From: Jiri Pirko <jiri@resnulli.us>
To: Jakub Kicinski <kuba@kernel.org>
Cc: "Samudrala, Sridhar" <sridhar.samudrala@intel.com>,
Greg Kroah-Hartman <gregkh@linuxfoundation.org>,
Tariq Toukan <ttoukan.linux@gmail.com>,
Saeed Mahameed <saeed@kernel.org>,
"David S. Miller" <davem@davemloft.net>,
Paolo Abeni <pabeni@redhat.com>,
Eric Dumazet <edumazet@google.com>,
Saeed Mahameed <saeedm@nvidia.com>,
netdev@vger.kernel.org, Tariq Toukan <tariqt@nvidia.com>,
Gal Pressman <gal@nvidia.com>,
Leon Romanovsky <leonro@nvidia.com>,
jay.vosburgh@canonical.com
Subject: Re: [net-next V3 15/15] Documentation: networking: Add description for multi-pf netdev
Date: Wed, 28 Feb 2024 09:13:57 +0100 [thread overview]
Message-ID: <Zd7rRTSSLO9-DM2t@nanopsycho> (raw)
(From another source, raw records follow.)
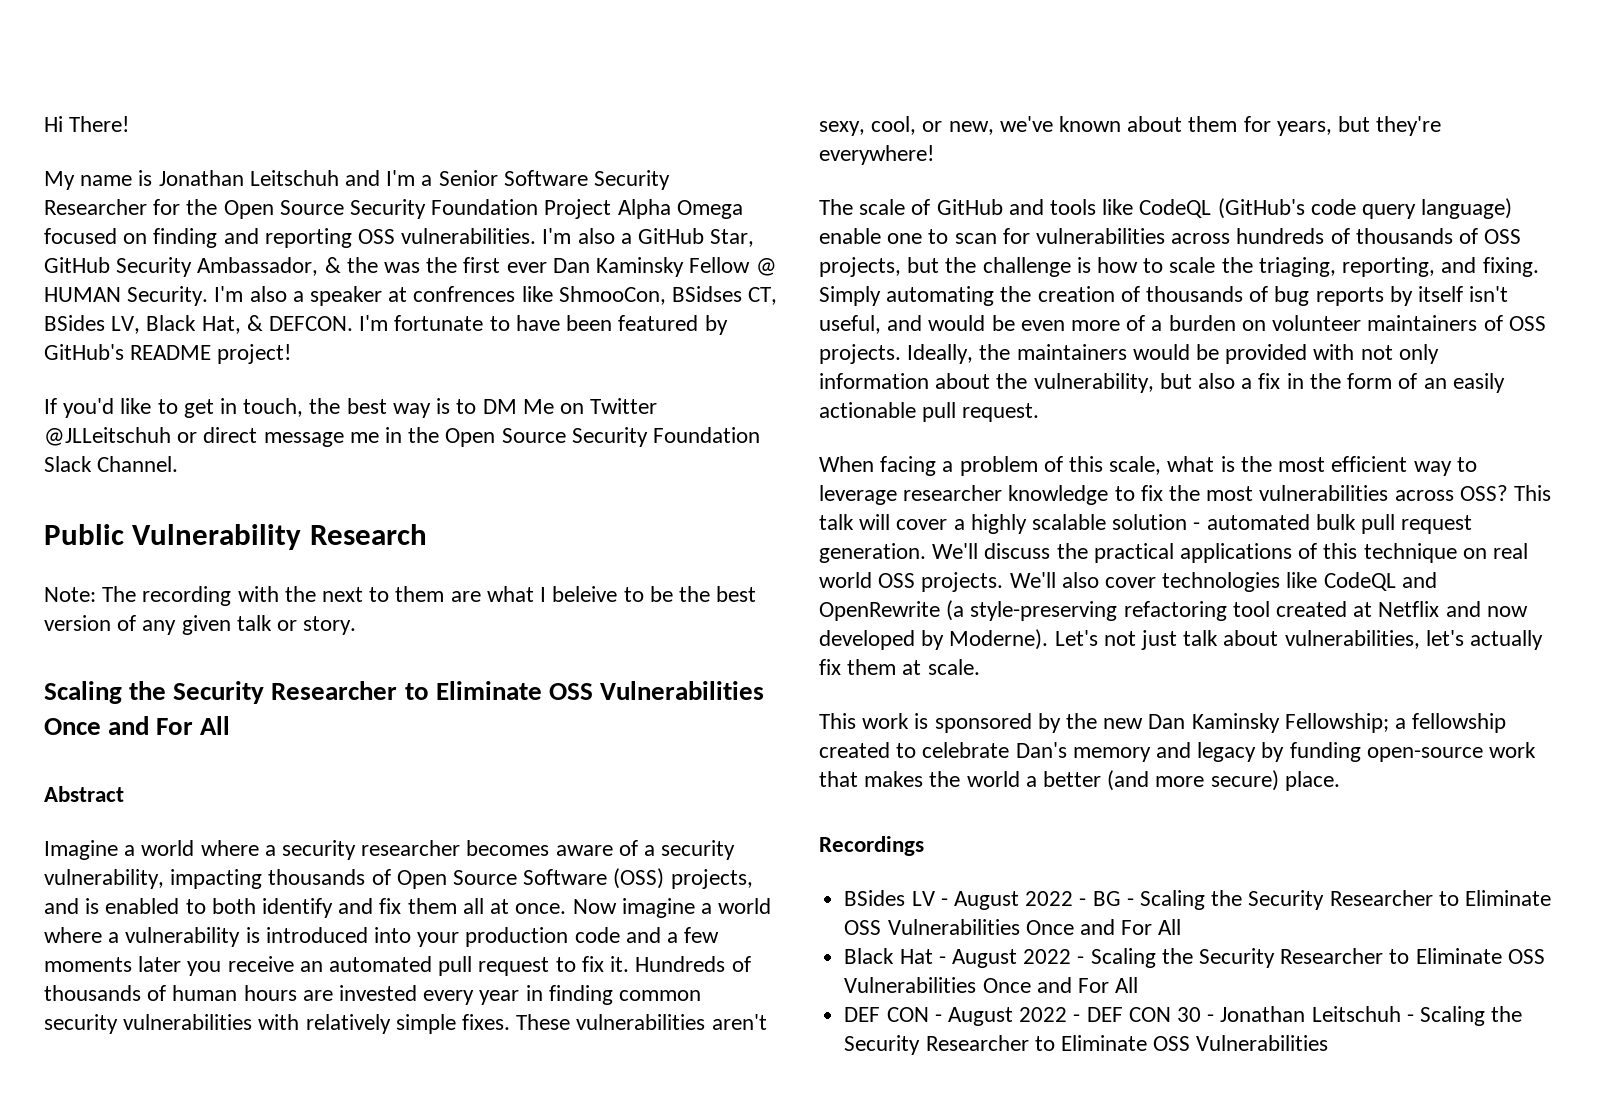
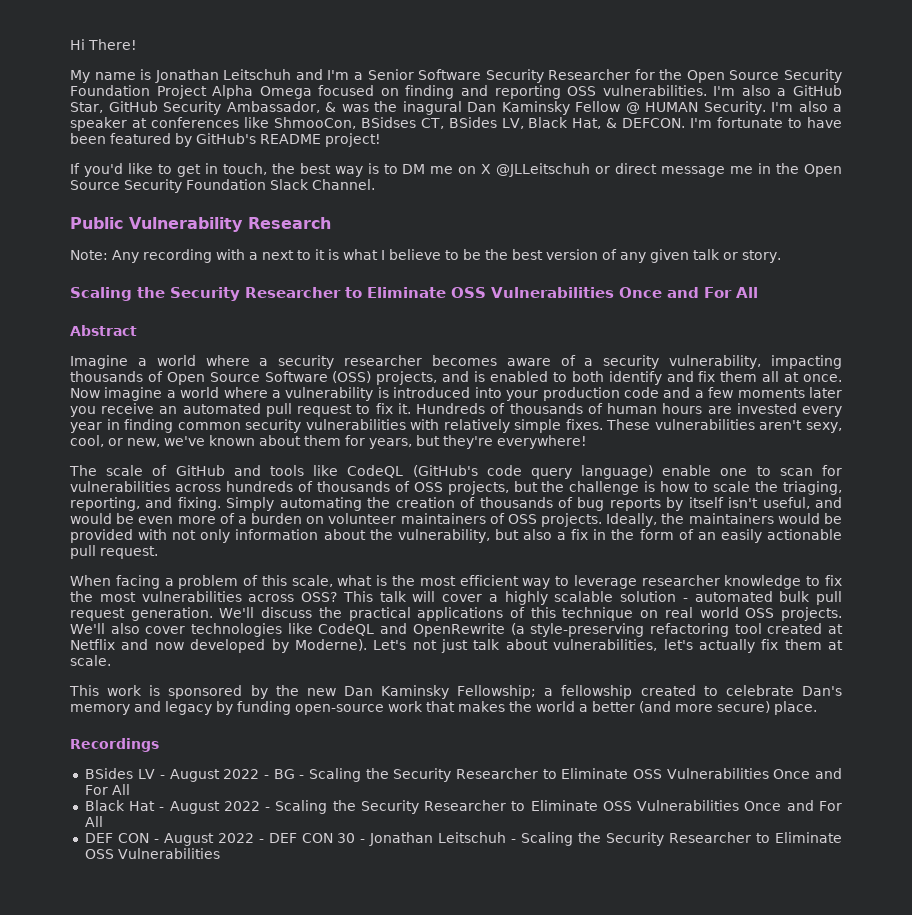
- I'm also a GitHub Star, GitHub Security Ambassador, & the was the first ever Dan Kaminsky Fellow @ HUMAN Security.
+ I'm also a GitHub Star, GitHub Security Ambassador, & was the inagural Dan Kaminsky Fellow @ HUMAN Security.
- I'm also a speaker at confrences like ShmooCon, BSidses CT, BSides LV, Black Hat, & DEFCON.
+ I'm also a speaker at conferences like ShmooCon, BSidses CT, BSides LV, Black Hat, & DEFCON.
- If you'd like to get in touch, the best way is to DM Me on Twitter @JLLeitschuh or direct message me in the Open Source Security Foundation Slack Channel.
+ If you'd like to get in touch, the best way is to DM me on X @JLLeitschuh or direct message me in the Open Source Security Foundation Slack Channel.
- Note: The recording with the next to them are what I beleive to be the best version of any given talk or story.
+ Note: Any recording with a next to it is what I believe to be the best version of any given talk or story.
In-Reply-To: <20240227180619.7e908ac4@kernel.org>
Wed, Feb 28, 2024 at 03:06:19AM CET, kuba@kernel.org wrote:
>On Fri, 23 Feb 2024 10:36:25 +0100 Jiri Pirko wrote:
>> >> It's really a special type of bonding of two netdevs. Like you'd bond
>> >> two ports to get twice the bandwidth. With the twist that the balancing
>> >> is done on NUMA proximity, rather than traffic hash.
>> >>
>> >> Well, plus, the major twist that it's all done magically "for you"
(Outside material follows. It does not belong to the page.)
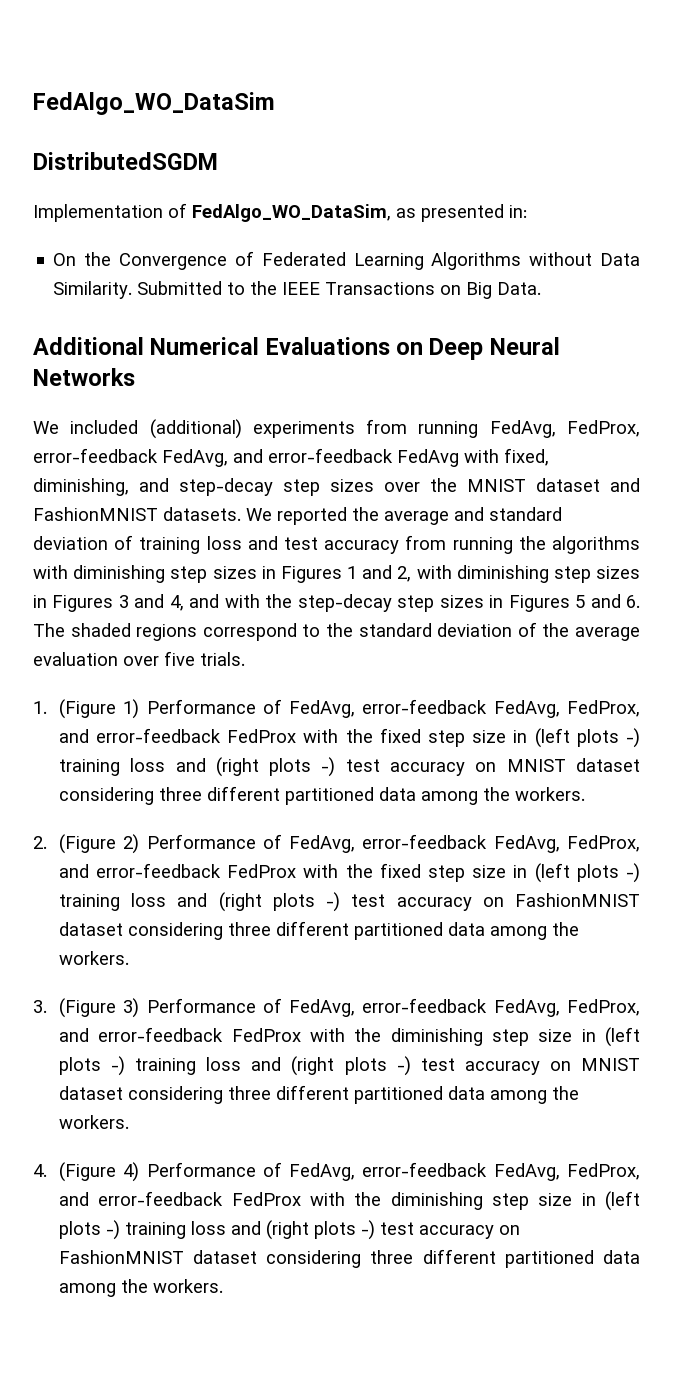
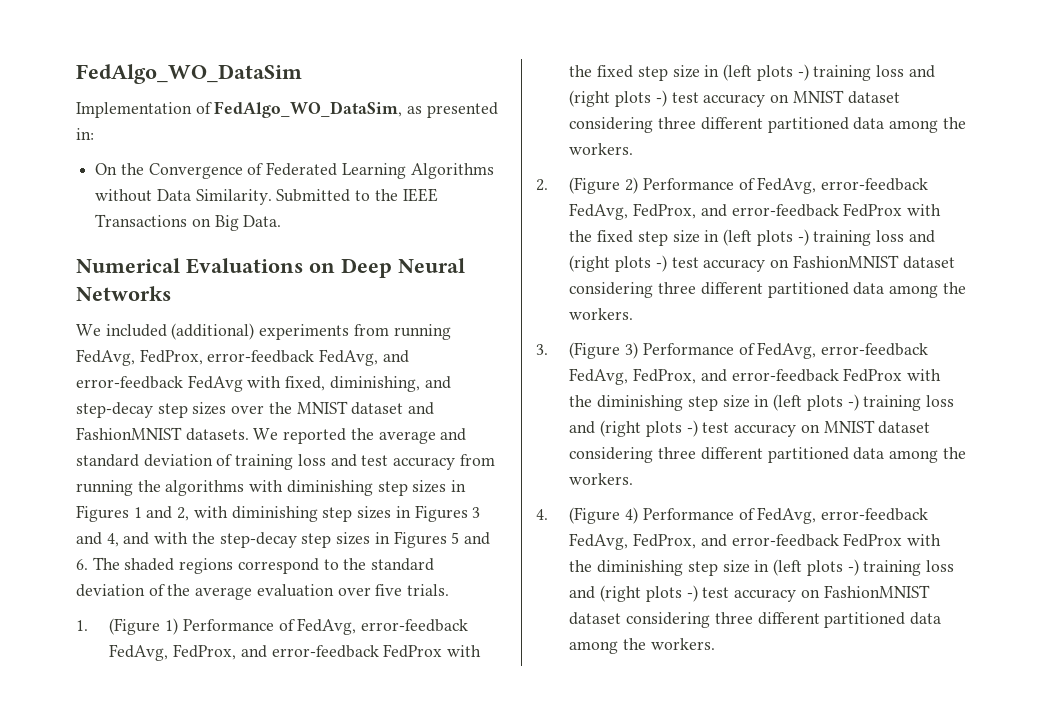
- DistributedSGDM
- Additional Numerical Evaluations on Deep Neural Networks
+ Numerical Evaluations on Deep Neural Networks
>> >> in the vendor driver, and the two "lower" devices are not visible.
>> >> You only see the resulting bond.
>> >>
>> >> I personally think that the magic hides as many problems as it
>> >> introduces and we'd be better off creating two separate netdevs.
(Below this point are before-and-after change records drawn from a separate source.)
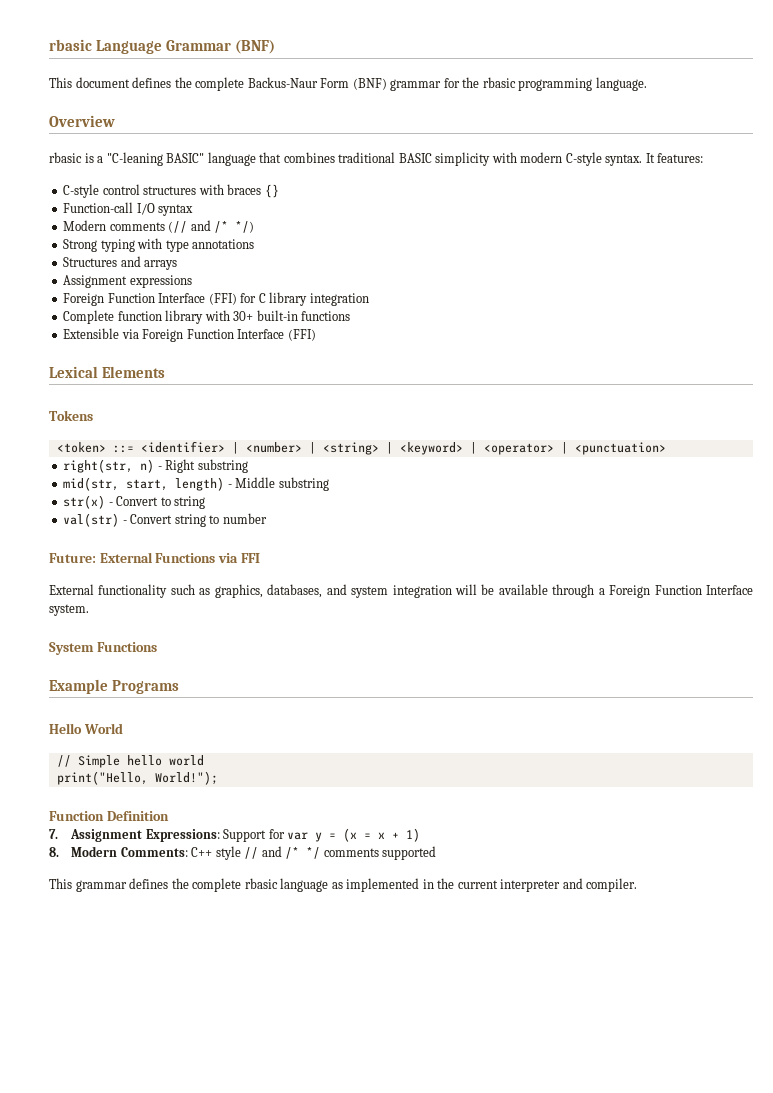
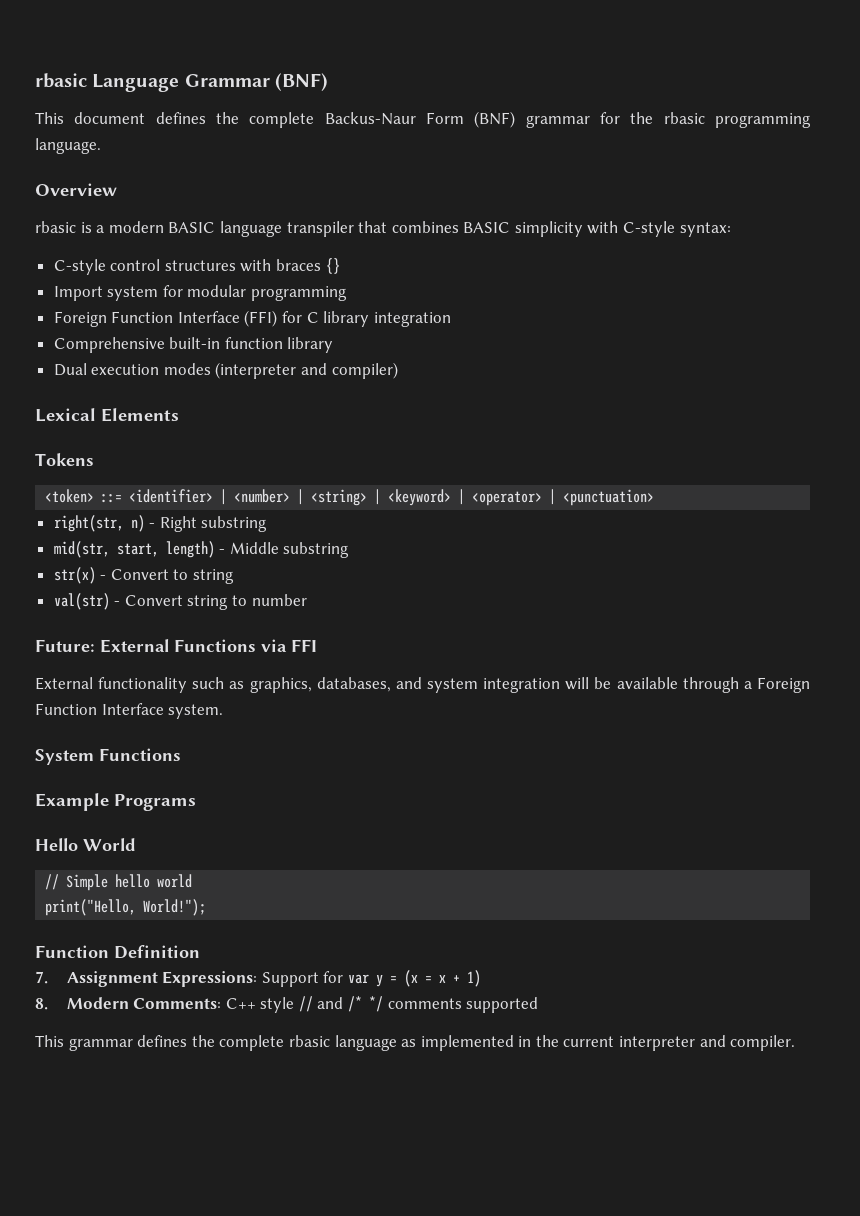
- rbasic is a "C-leaning BASIC" language that combines traditional BASIC simplicity with modern C-style syntax. It features:
+ rbasic is a modern BASIC language transpiler that combines BASIC simplicity with C-style syntax:
- Function-call I/O syntax
- Modern comments (// and /* */)
- Strong typing with type annotations
- Structures and arrays
- Assignment expressions
+ Import system for modular programming
- Complete function library with 30+ built-in functions
- Extensible via Foreign Function Interface (FFI)
+ Comprehensive built-in function library
+ Dual execution modes (interpreter and compiler)

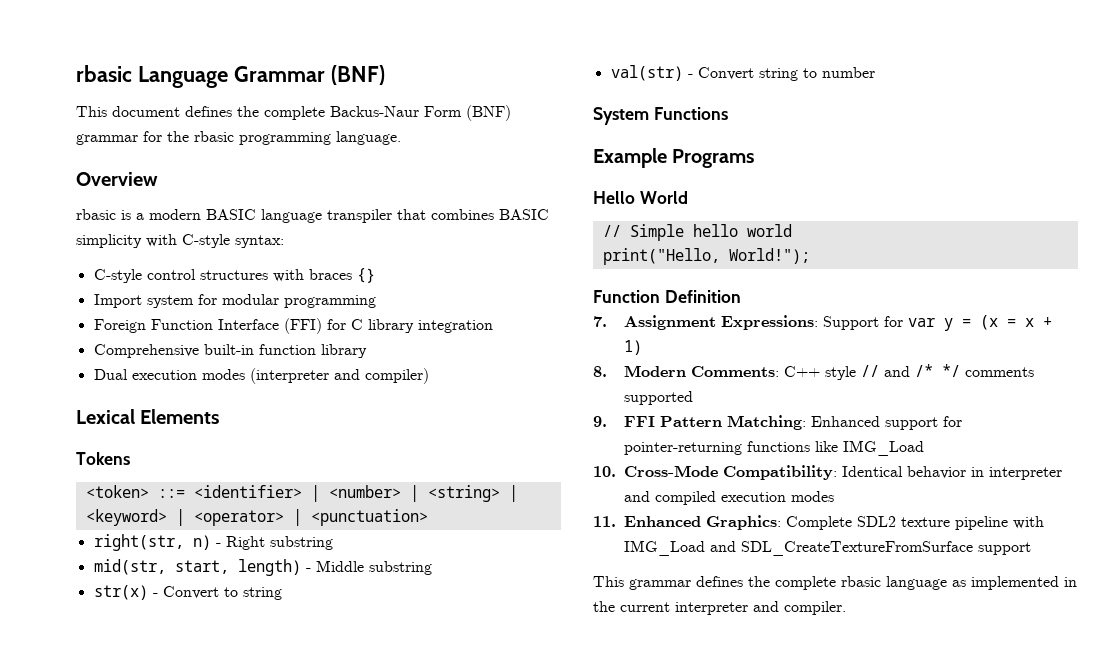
- Future: External Functions via FFI
- External functionality such as graphics, databases, and system integration will be available through a Foreign Function Interface system.
+ 9. FFI Pattern Matching: Enhanced support for pointer-returning functions like IMG_Load
+ 10. Cross-Mode Compatibility: Identical behavior in interpreter and compiled execution modes
+ 11. Enhanced Graphics: Complete SDL2 texture pipeline with IMG_Load and SDL_CreateTextureFromSurface support

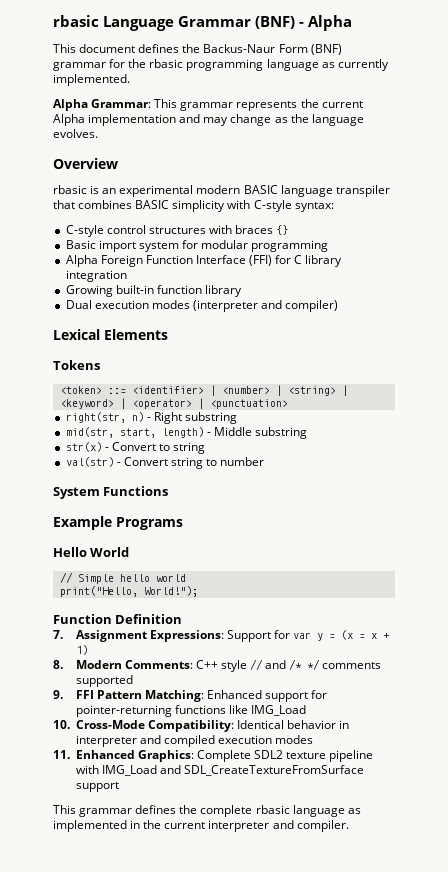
- rbasic Language Grammar (BNF)
+ rbasic Language Grammar (BNF) - Alpha
- This document defines the complete Backus-Naur Form (BNF) grammar for the rbasic programming language.
+ This document defines the Backus-Naur Form (BNF) grammar for the rbasic programming language as currently implemented.
+ Alpha Grammar: This grammar represents the current Alpha implementation and may change as the language evolves.
- rbasic is a modern BASIC language transpiler that combines BASIC simplicity with C-style syntax:
+ rbasic is an experimental modern BASIC language transpiler that combines BASIC simplicity with C-style syntax:
- Import system for modular programming
+ Basic import system for modular programming
- Foreign Function Interface (FFI) for C library integration
+ Alpha Foreign Function Interface (FFI) for C library integration
- Comprehensive built-in function library
+ Growing built-in function library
>> >> And then a new type of "device bond" on top. Small win that
>> >> the "new device bond on top" can be shared code across vendors.
>> >
>> >Yes. We have been exploring a small extension to bonding driver to enable a
>> >single numa-aware multi-threaded application to efficiently utilize multiple
>> >NICs across numa nodes.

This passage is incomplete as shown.